### Aim of the exercise
Check every line of the records below for the string "free" and copy the ones that have it.

--------------------

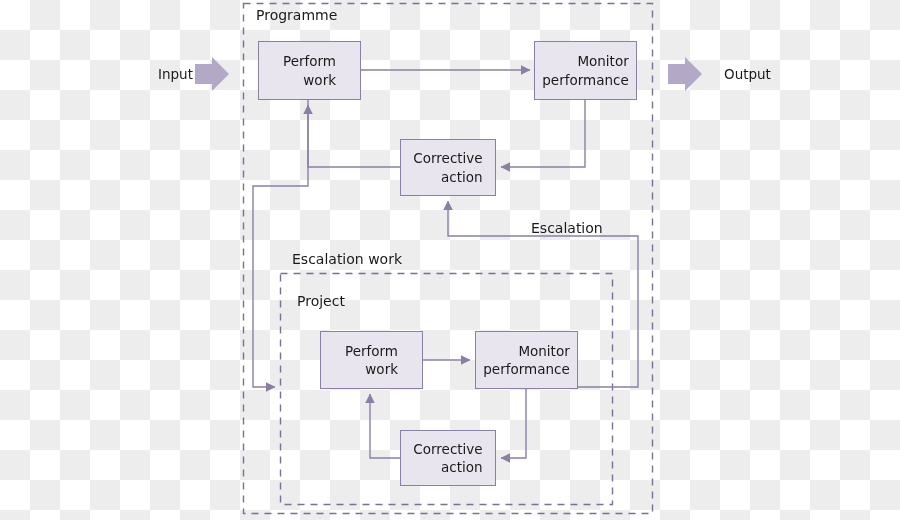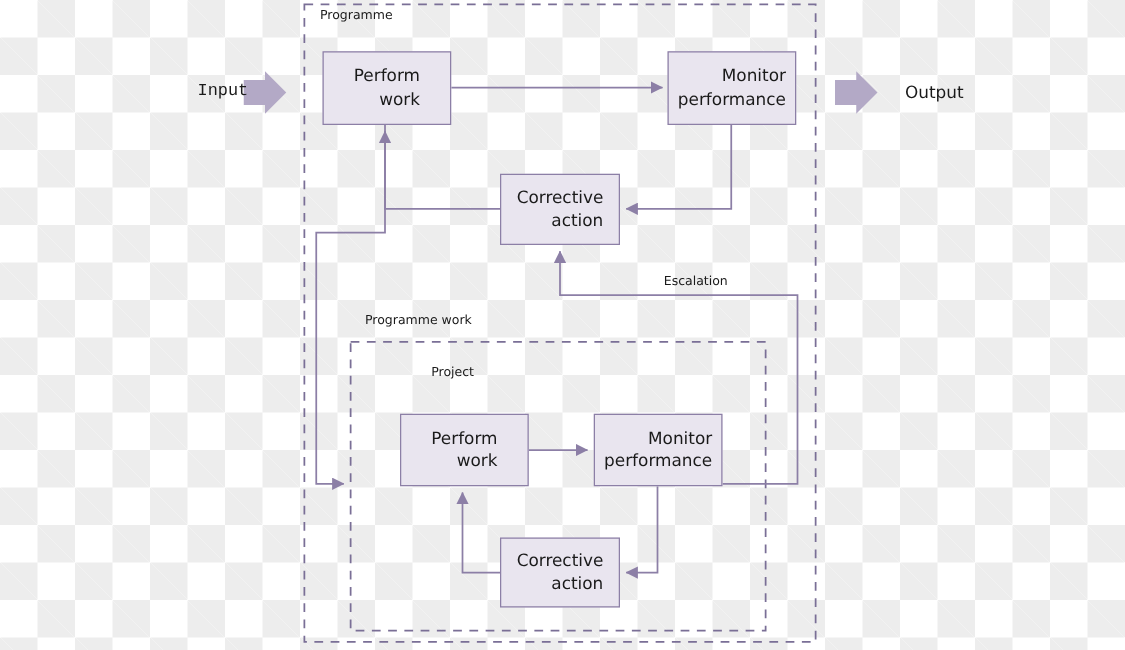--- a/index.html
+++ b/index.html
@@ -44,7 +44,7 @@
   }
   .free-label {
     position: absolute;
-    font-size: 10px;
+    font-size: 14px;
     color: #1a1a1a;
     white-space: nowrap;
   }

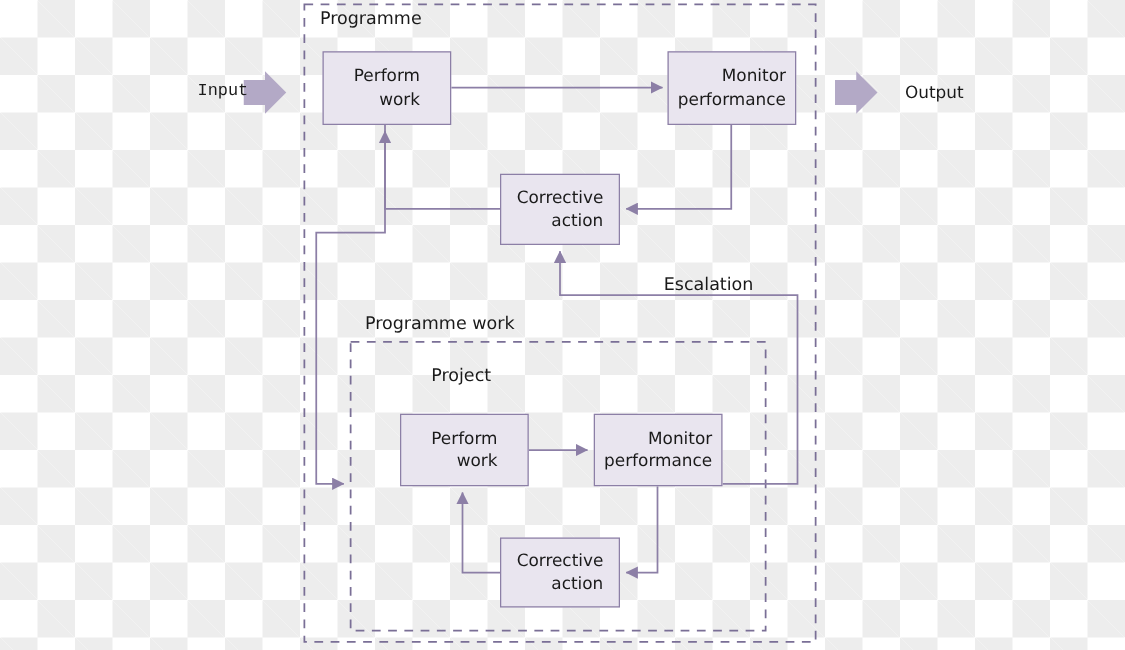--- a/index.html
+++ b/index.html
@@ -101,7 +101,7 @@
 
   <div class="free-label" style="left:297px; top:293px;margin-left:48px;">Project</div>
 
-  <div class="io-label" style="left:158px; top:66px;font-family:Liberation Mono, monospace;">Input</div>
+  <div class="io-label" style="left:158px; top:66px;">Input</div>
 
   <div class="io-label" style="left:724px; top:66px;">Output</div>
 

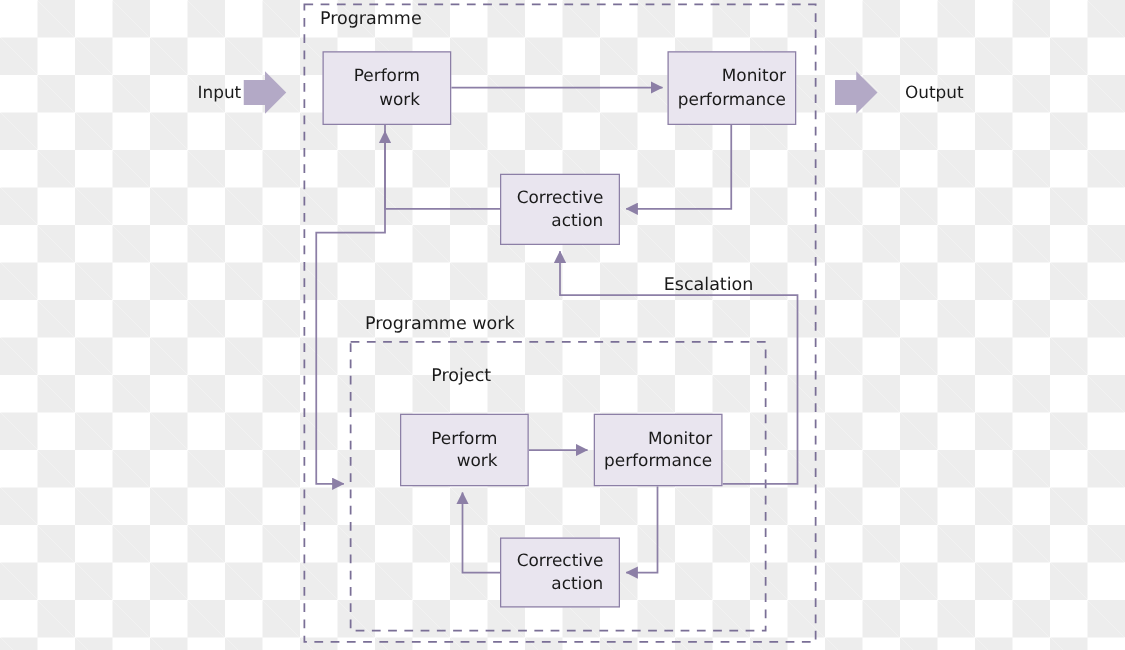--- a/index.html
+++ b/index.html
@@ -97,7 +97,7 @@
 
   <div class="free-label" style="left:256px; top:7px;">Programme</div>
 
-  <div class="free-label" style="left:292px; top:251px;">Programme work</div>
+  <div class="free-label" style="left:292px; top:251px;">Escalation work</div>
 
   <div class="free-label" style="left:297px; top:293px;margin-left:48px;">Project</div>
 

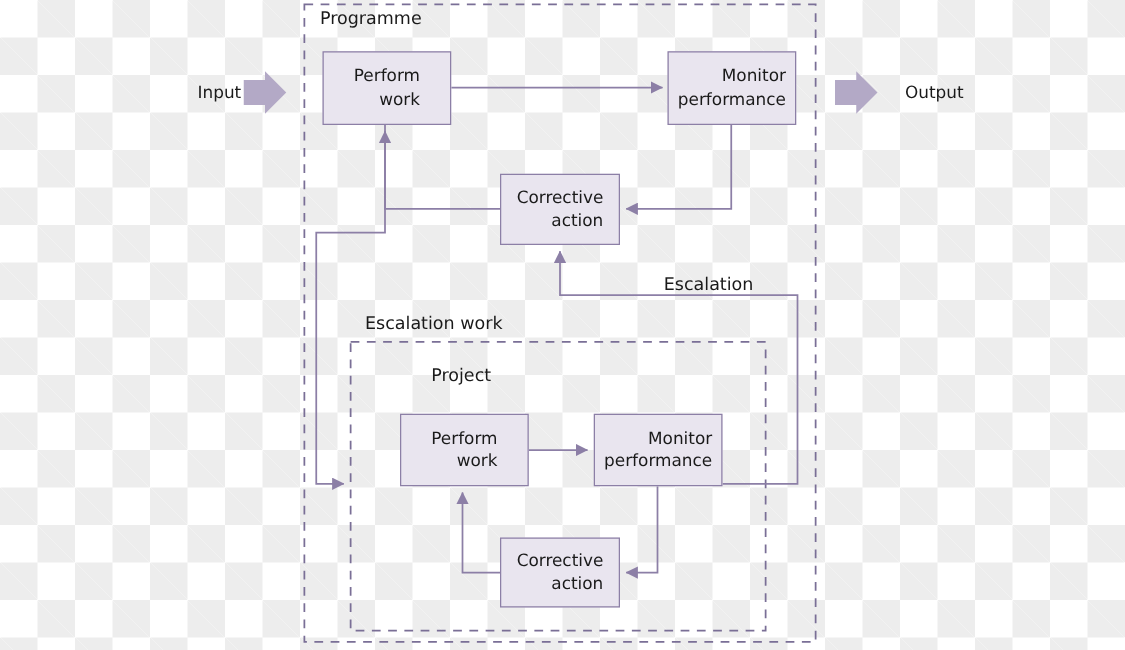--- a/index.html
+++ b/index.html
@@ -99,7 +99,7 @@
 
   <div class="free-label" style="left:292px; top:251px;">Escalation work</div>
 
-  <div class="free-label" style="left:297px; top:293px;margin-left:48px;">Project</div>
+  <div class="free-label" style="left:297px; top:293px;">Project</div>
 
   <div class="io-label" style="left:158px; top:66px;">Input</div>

--------------------

### Exercise answer
   .free-label {
   <div class="free-label" style="left:297px; top:293px;margin-left:48px;">Project</div>
   <div class="free-label" style="left:256px; top:7px;">Programme</div>
-  <div class="free-label" style="left:292px; top:251px;">Programme work</div>
+  <div class="free-label" style="left:292px; top:251px;">Escalation work</div>
   <div class="free-label" style="left:297px; top:293px;margin-left:48px;">Project</div>
   <div class="free-label" style="left:292px; top:251px;">Escalation work</div>
-  <div class="free-label" style="left:297px; top:293px;margin-left:48px;">Project</div>
+  <div class="free-label" style="left:297px; top:293px;">Project</div>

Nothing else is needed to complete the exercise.